● Brief
Each line below containing the word "Petit" needs to be shown.

···

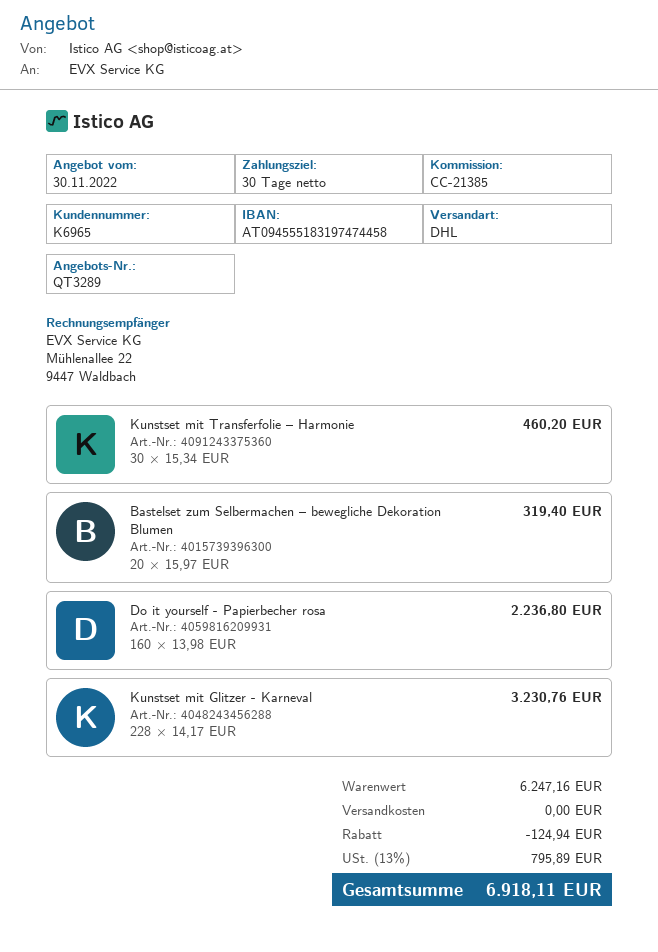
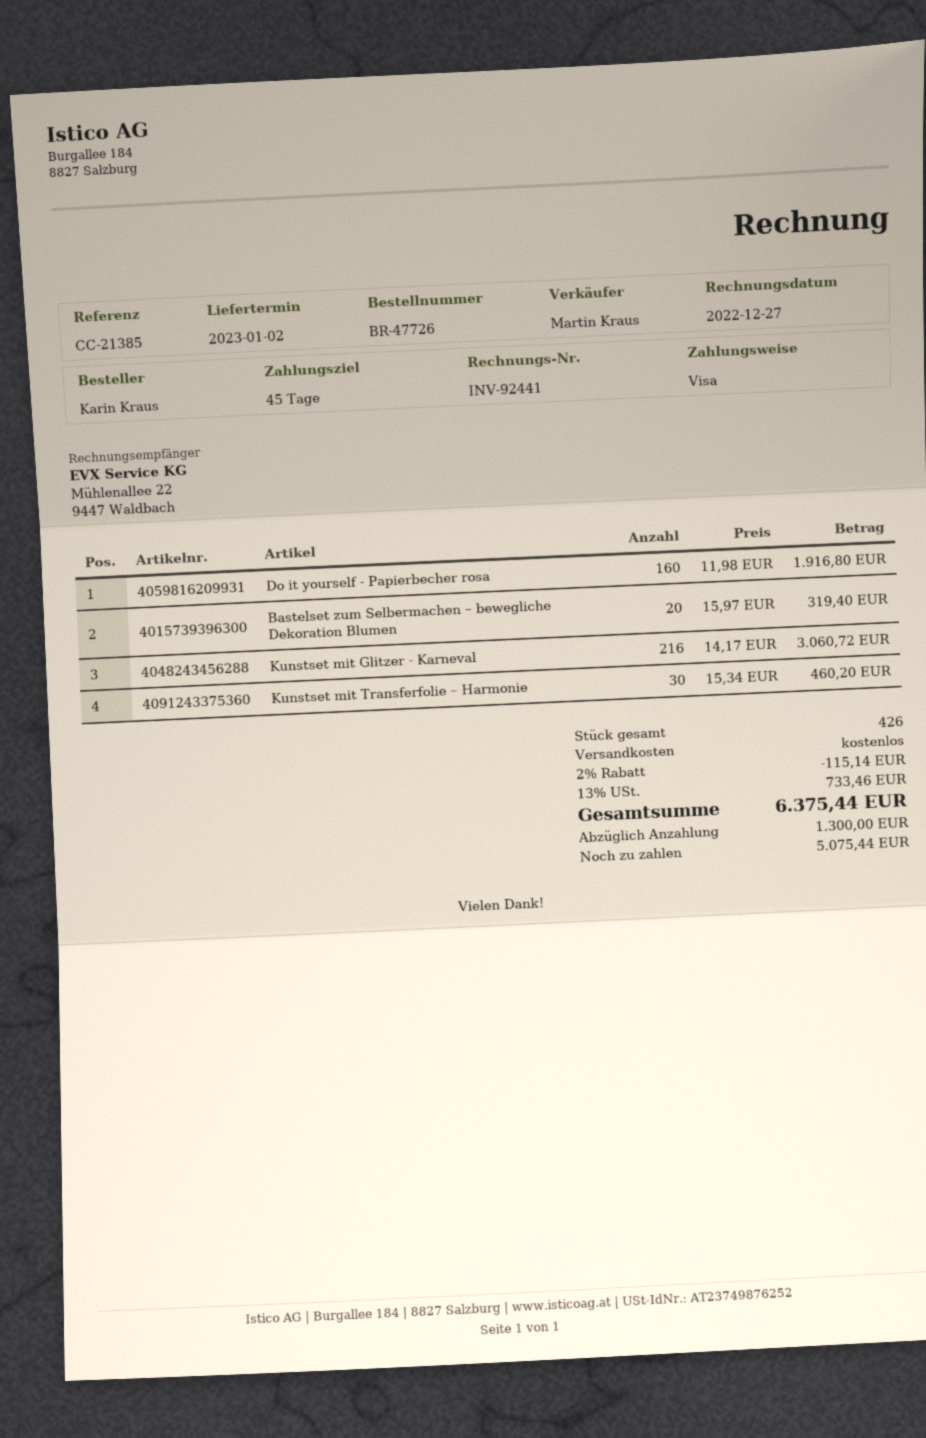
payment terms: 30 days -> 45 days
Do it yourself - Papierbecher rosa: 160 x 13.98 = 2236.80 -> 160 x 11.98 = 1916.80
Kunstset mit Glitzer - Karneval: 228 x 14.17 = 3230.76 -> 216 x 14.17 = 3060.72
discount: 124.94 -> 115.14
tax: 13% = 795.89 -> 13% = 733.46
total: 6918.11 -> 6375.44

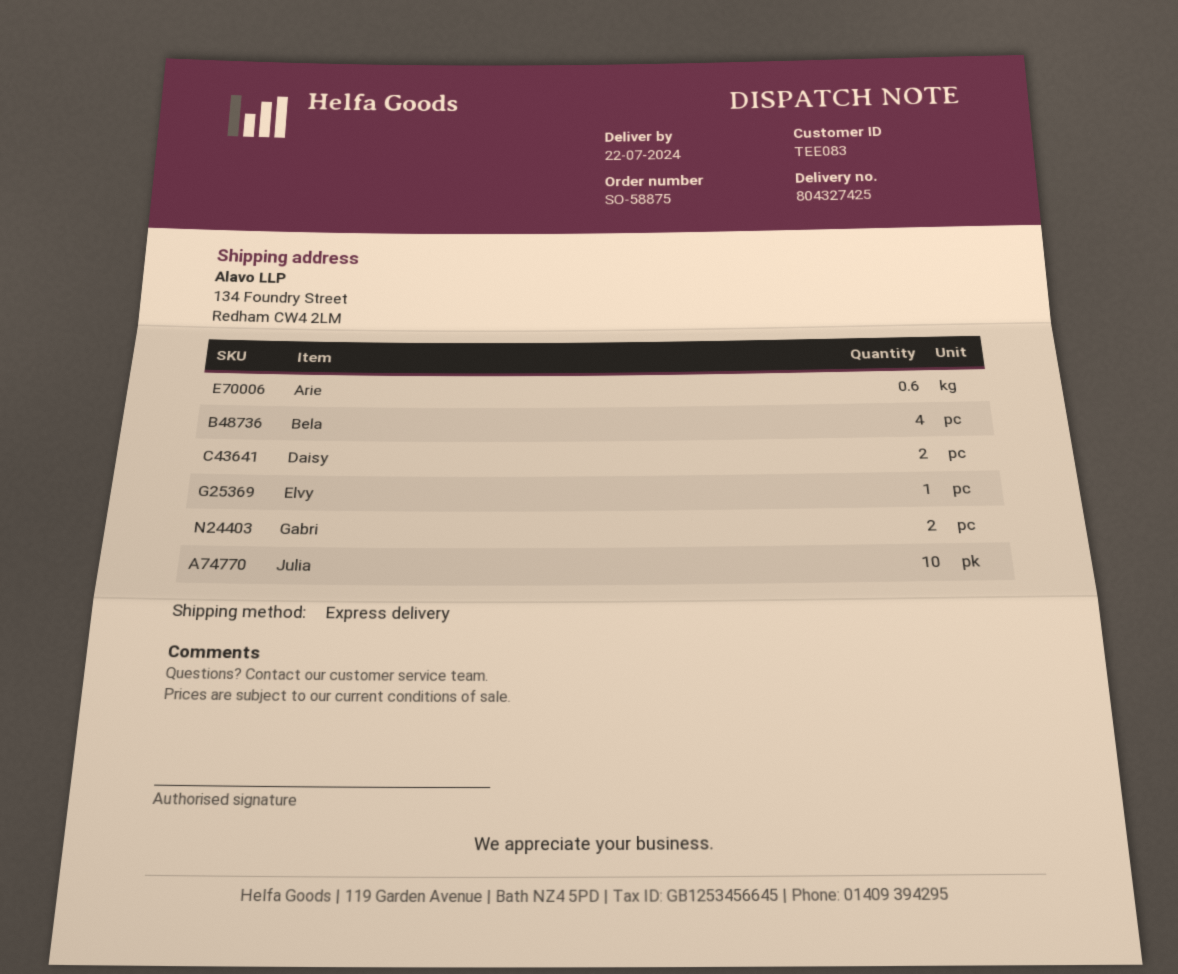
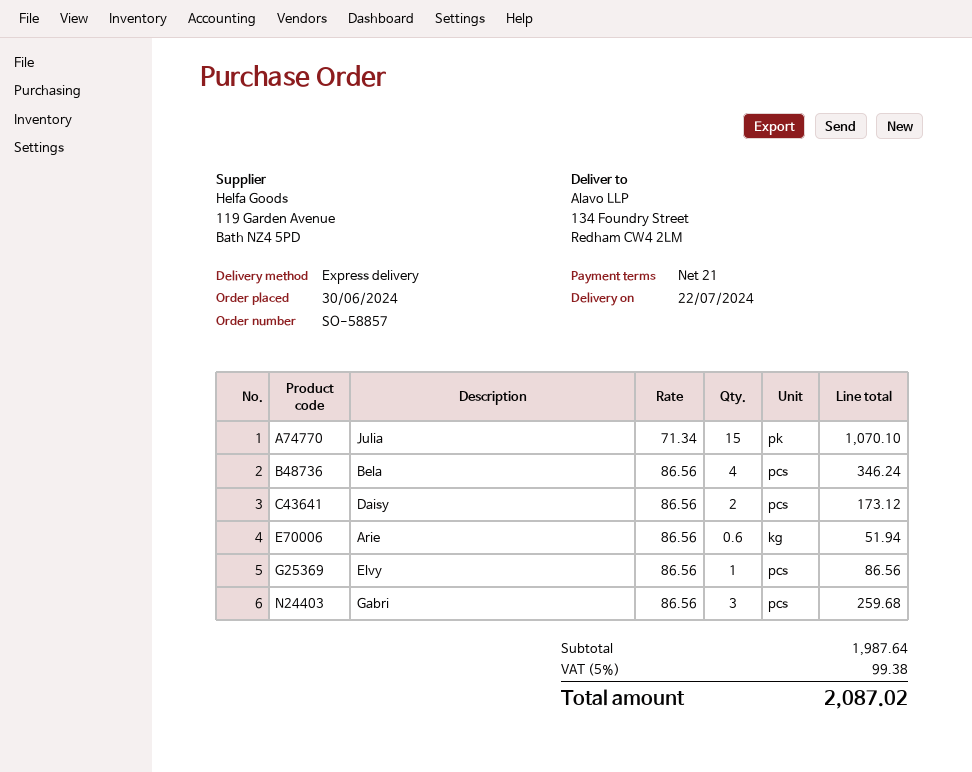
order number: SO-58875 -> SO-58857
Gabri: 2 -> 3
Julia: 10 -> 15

···

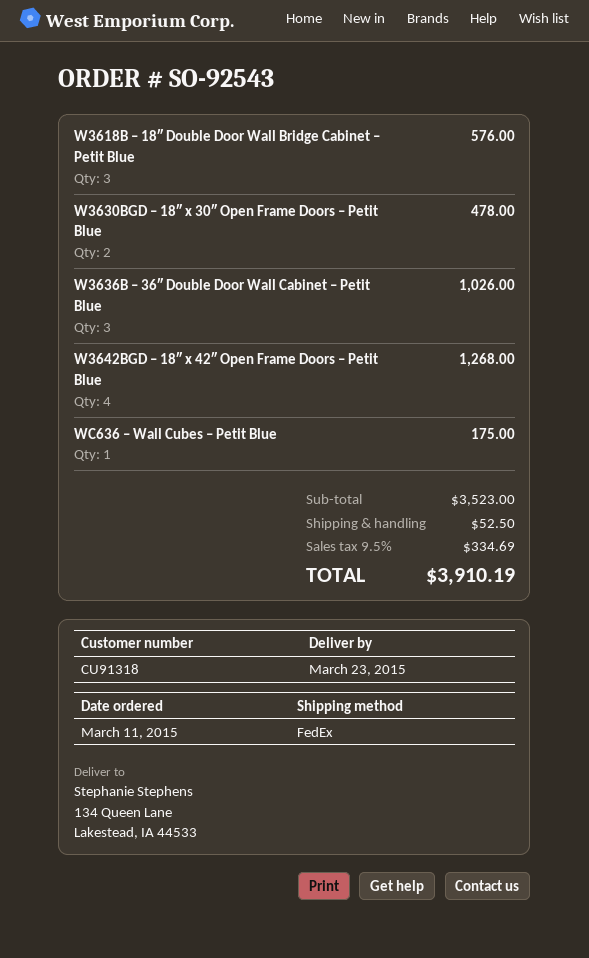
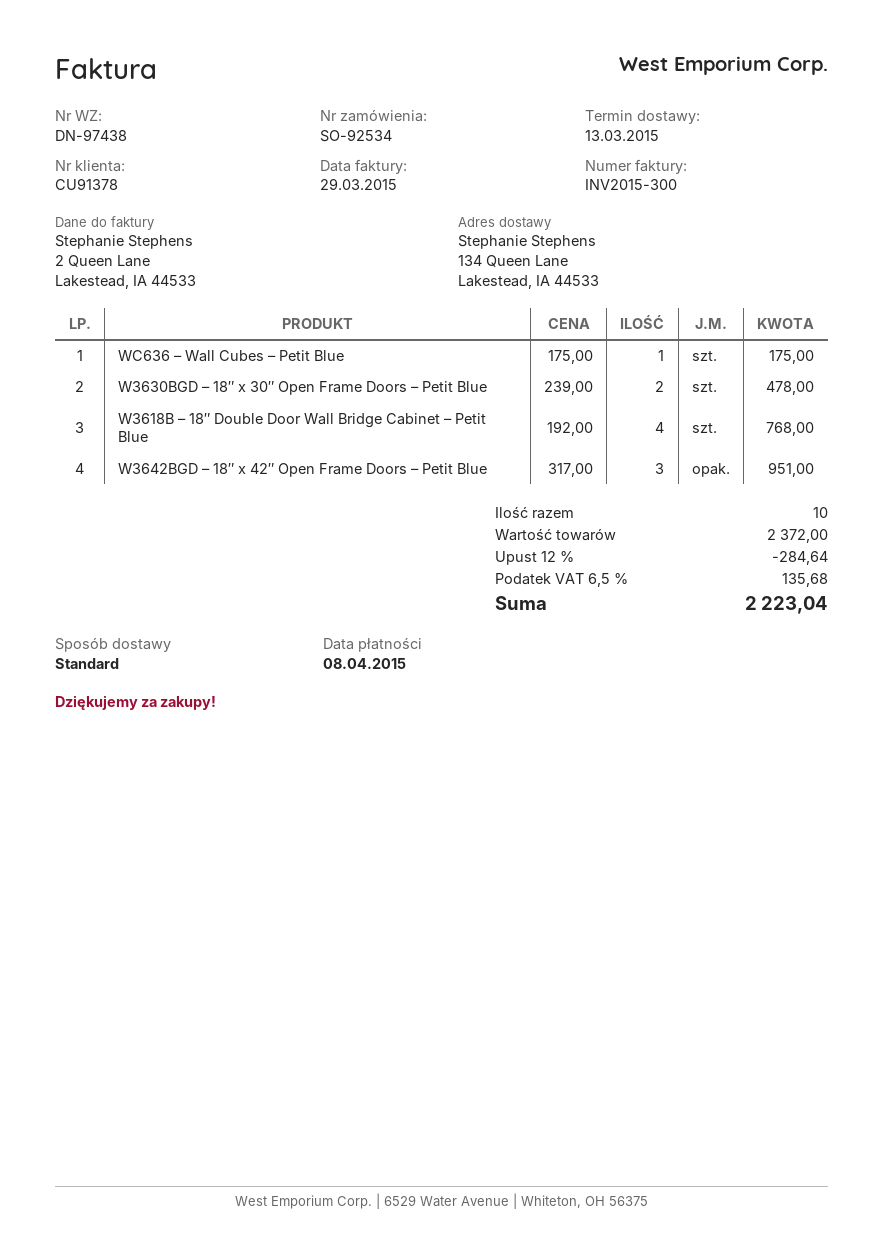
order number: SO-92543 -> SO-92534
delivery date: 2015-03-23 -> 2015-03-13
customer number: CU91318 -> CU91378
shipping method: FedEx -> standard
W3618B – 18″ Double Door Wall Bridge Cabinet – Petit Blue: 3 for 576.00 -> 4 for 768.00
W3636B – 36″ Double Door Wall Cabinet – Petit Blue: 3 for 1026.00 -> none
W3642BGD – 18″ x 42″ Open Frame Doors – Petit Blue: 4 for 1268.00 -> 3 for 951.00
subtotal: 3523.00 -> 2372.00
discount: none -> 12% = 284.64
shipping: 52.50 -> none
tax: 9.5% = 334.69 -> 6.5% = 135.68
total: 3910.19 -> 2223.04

···

● Exercise solution
W3618B – 18″ Double Door Wall Bridge Cabinet – Petit Blue: 3 for 576.00 -> 4 for 768.00
W3636B – 36″ Double Door Wall Cabinet – Petit Blue: 3 for 1026.00 -> none
W3642BGD – 18″ x 42″ Open Frame Doors – Petit Blue: 4 for 1268.00 -> 3 for 951.00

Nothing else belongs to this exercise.